Yesterday, Lise (my supervisor) made me sit up with her on the raised platform for the entirety of the service. It felt odd. I've been set apart in my home congregation, but after working at Soul Cafe, I like to sit amongst people and get up to participate when its my turn. Both/ and not either/or.
The same odd uncomfortableness settled on me during the reception that was held for me. There was a presentation of a gift, a beautiful stole that I still need to wait a few years before I am given the authority by my church to wear. And a vase of yellow roses with a beautiful story behind them. The uncomfortableness did not come from being up front to receive the gifts, but being forced to open them in front of people. Since coming back from Russia, I find myself adapting more and more to the custom of opening gifts in secret. I also like to give gifts in secret, outside of doors or sitting out for people. It's a sign of respect to not open a gift in front of the giver, but rather rejoice in the gift of the givers very presence.
I'm not sure how all of this oddness will play out in my coming appointment, but I know that it will.
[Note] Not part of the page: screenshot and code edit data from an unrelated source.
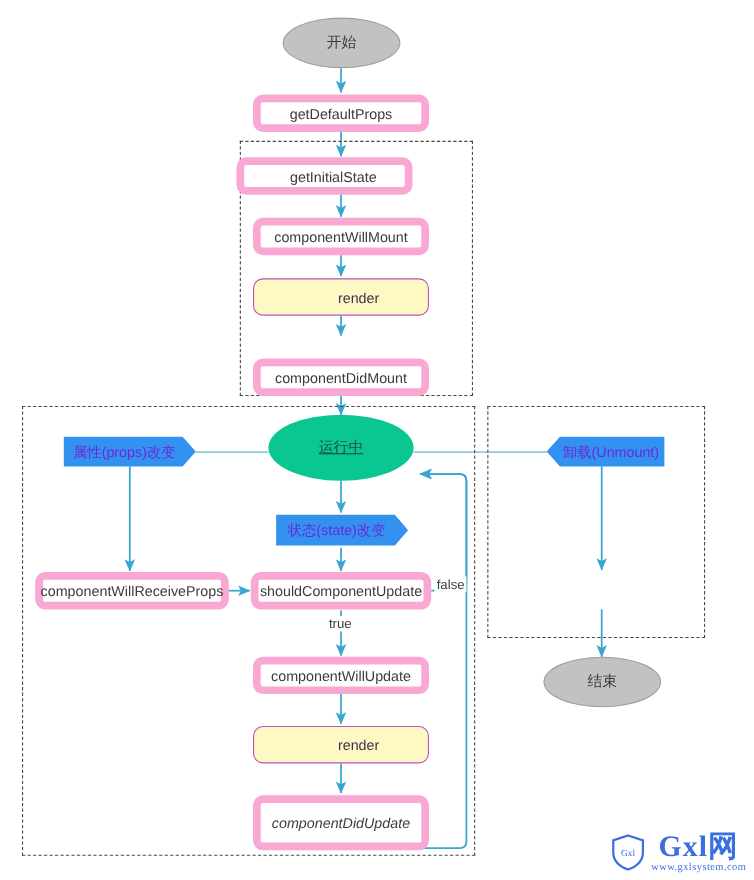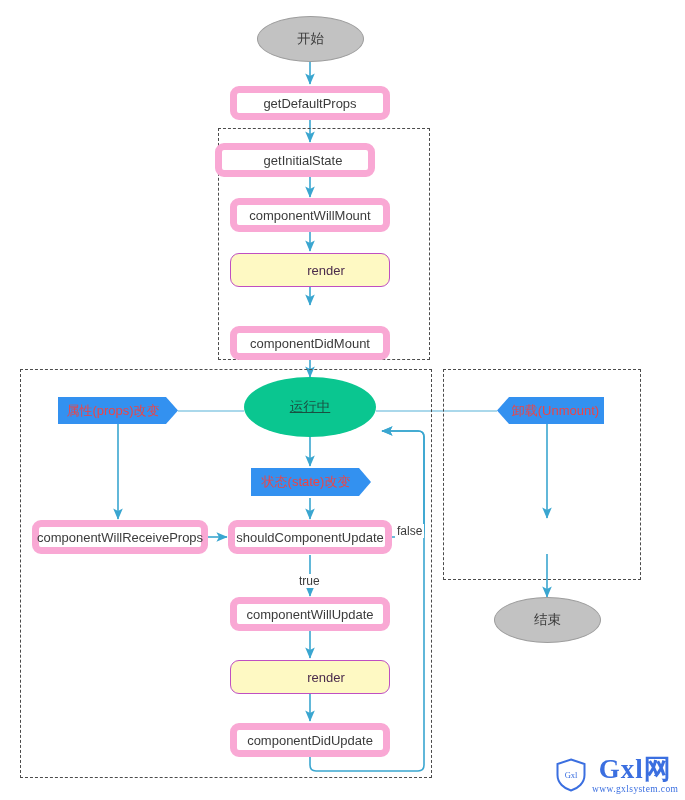--- a/index.html
+++ b/index.html
@@ -49,7 +49,7 @@
     color:#1a4f41;
   }
   .banner{
-    color:#ef4444;
+    color:#6d28d9;
     font-size:13px;
     z-index:4;
   }

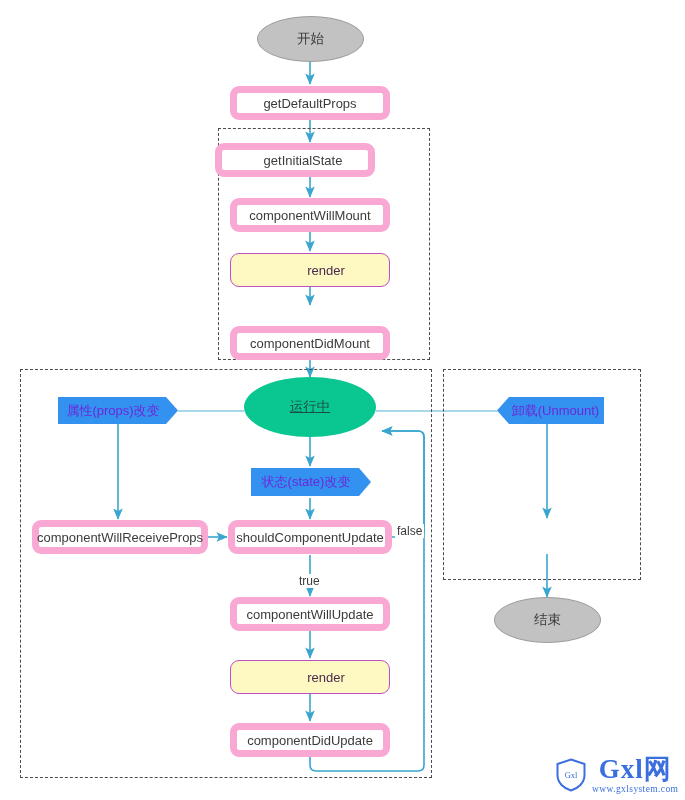--- a/index.html
+++ b/index.html
@@ -224,7 +224,7 @@
   </div>
 
   <div class="edgelabel" style="left:395px;top:524px;">false</div>
-  <div class="edgelabel" style="left:297px;top:574px;">true</div>
+  <div class="edgelabel" style="left:297px;top:560px;">true</div>
 
   <div id="watermark" style="left:556px;top:756px;">
     <div class="wm-shield">

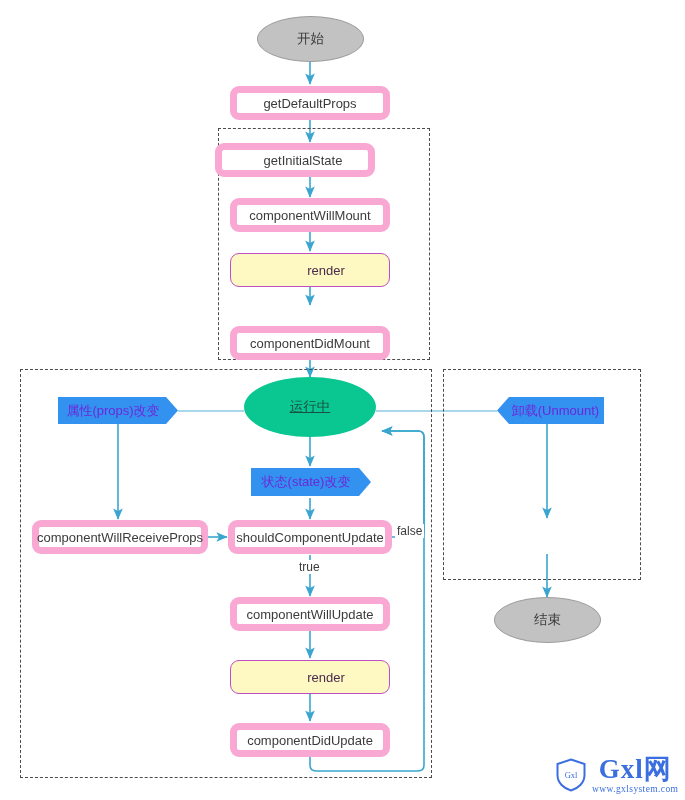--- a/index.html
+++ b/index.html
@@ -214,7 +214,7 @@
     <span>render</span>
   </div>
 
-  <div class="node procbox" style="left:230px;top:723px;width:160px;height:34px;">
+  <div class="node procbox" style="left:230px;top:723px;width:160px;height:50px;font-style:italic;">
     <span>componentDidUpdate</span>
   </div>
And that we will adapt and grow together.

Sunday, May 9, 2010

Acts 16 and John 5

This past week when I was absent from our gathering, I was in St. Louis at a gathering of 8,5000 women celebrating mission in the life of the United Methodist Church (the denomination that I am affiliated with). I left that gathering with a nagging sense of disappointment, something I rarely feel about the Church. It wasn’t until I sat down to write out this sermon that I began to realize why there was such an ache in my heart from this meeting that was supposed to fill me with inspiration – missed opportunities.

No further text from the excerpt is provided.